It would have been obvious to one of ordinary skill in the art before the effective filing date of the claim invention to modify the system of Qiu, Konakanchi and Schillace with the teaching of Dong because the teaching of Dong would improve the system of Qiu, Konakanchi and Schillace by providing a casacade of related functions/tasks that work cooperatively to process the functions/tasks.
As to claim 5, Qiu as modified by Konakanchi and Schillace teaches system of Claim 4, however it is silent with reference to wherein the fourth prompt comprises the second prompt and the parsed response.
Dong teaches wherein the fourth prompt comprises the second prompt and the parsed response (tree 400 for cascading prompts) (“…FIG. 4 is a graph illustrating an example tree 400 for cascading prompts, as utilized by the prompt module 116. As shown, the example tree 400 may include four levels of prompts, labelled as 401, 402, 403, and 404. The prompt module 116 may proceed through the tree 400 by transmitting a prompt to a model (e.g., model 130) and proceeding to a subsequent prompt on the next level (e.g., 402 after 401) based on the output of the model. The tree 400 may begin with prompt 410, which the prompt module 116 may transmit to the model for response. The prompt module 116 may then analyze the resultant content from the model, and may determine the subsequent prompt from the tree based on the analysis. In one example, which is highlighted in FIG. 4 as critical path 4, the prompt module 116 may analyze the content generated by the model in response to prompt 410 and may determine that the next prompt is prompt 412 on level 402. The logical relationship between the content responsive to prompt 410 and the provision of prompt 412 may be based on domain-specific knowledge and prior model testing, as may all logical relationships for progressing through the tree 400, as discussed further below. After transmitting prompt 412 to the model and analyzing the resultant output, the prompt module 116 may move to prompt 425 at level 403 and, finally, prompt 446 at level 404. In the decision tree 400 shown in FIG. 4, prompt 446 is a “final” node, such that there is no subsequent prompt or level that follows prompt 446. Accordingly, the model output responsive to prompt 446 may be considered a “final” output, and may be post-processed according to the methods described herein…” paragraph 0043).

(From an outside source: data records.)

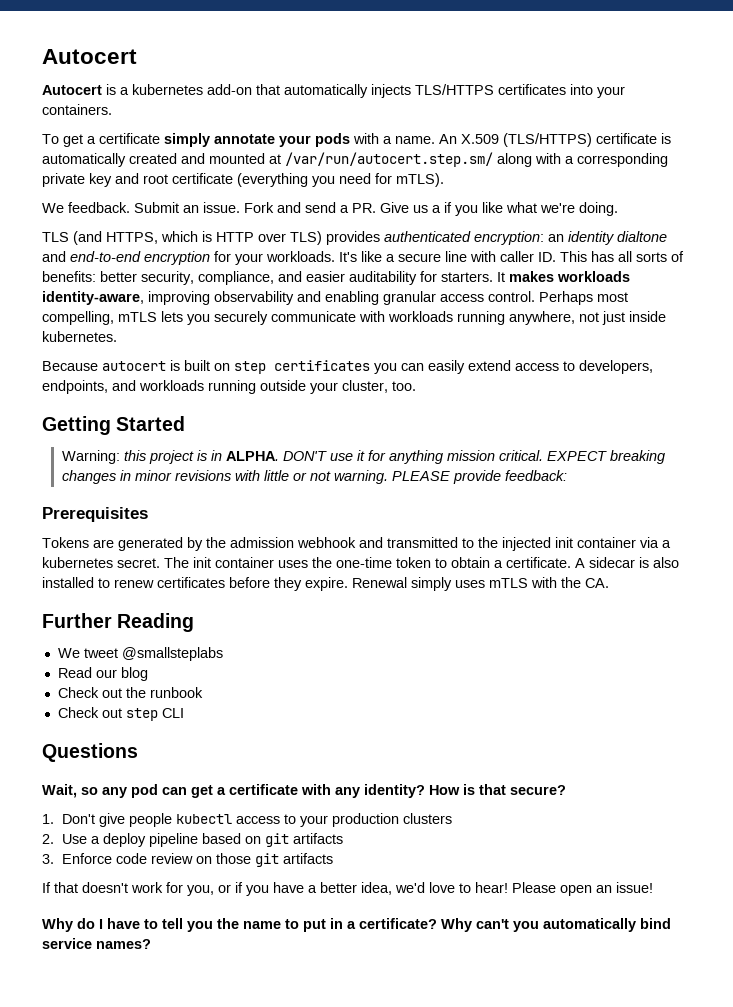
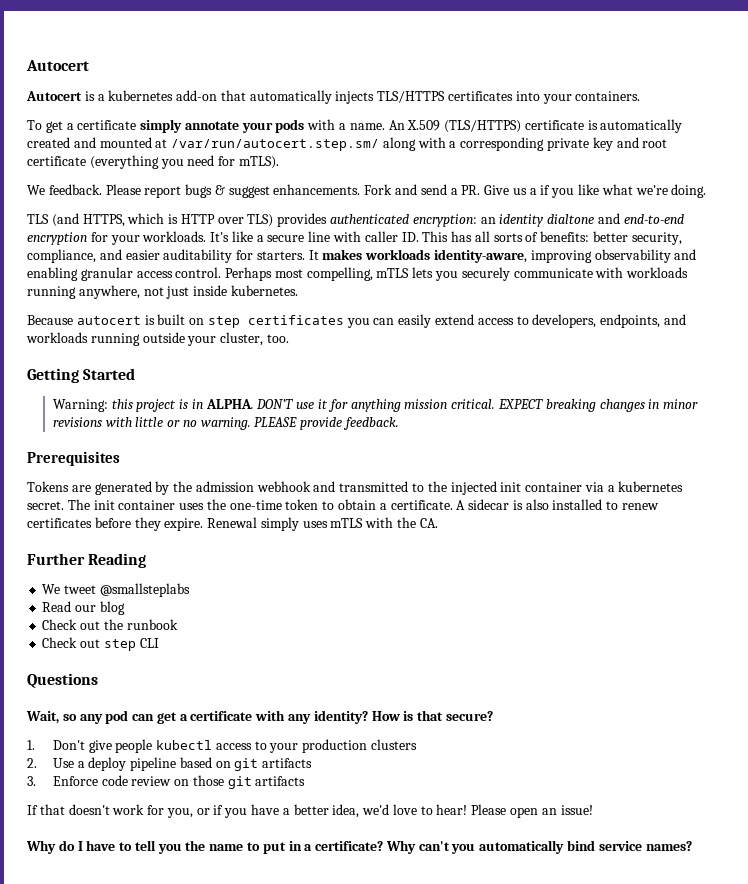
- Submit an issue.
+ Please report bugs & suggest enhancements.
- EXPECT breaking changes in minor revisions with little or not warning.
+ EXPECT breaking changes in minor revisions with little or no warning.
- PLEASE provide feedback:
+ PLEASE provide feedback.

It would have been obvious to one of ordinary skill in the art before the effective filing date of the claim invention to modify the system of Qiu, Konakanchi and Schillace with the teaching of Dong because the teaching of Dong would improve the system of Qiu, Konakanchi and Schillace by providing a cascade of related functions/tasks that work cooperatively to process the functions/tasks.
As to claims 11 and 17, see the rejection of claim 4 above.
As to claims 12 and 18, see the rejection of claim 5 above.
Allowable Subject Matter
Claims 6, 7, 13, 14, 19 and 20 are objected to as being dependent upon a rejected base claim, but would be allowable if rewritten in independent form including all of the limitations of the base claim and any intervening claims.
Reasons for allowance
The following is an examiner’s statement of reasons for allowance:
The closest prior art of records, (U.S. Pat. No. 12,670,899 B1 issued to Qiu et al., U.S. Pub. No. 2025/0190501 A1 to Konakanchi et al. and U.S. Pub. No. 2024/0202452 A1 to Schillace et al.), taken alone or in combination do not specifically disclose or suggest the claimed recitations (claims 6, 7, 13, 14, 19 and 20), when taken in the context of claims as a whole.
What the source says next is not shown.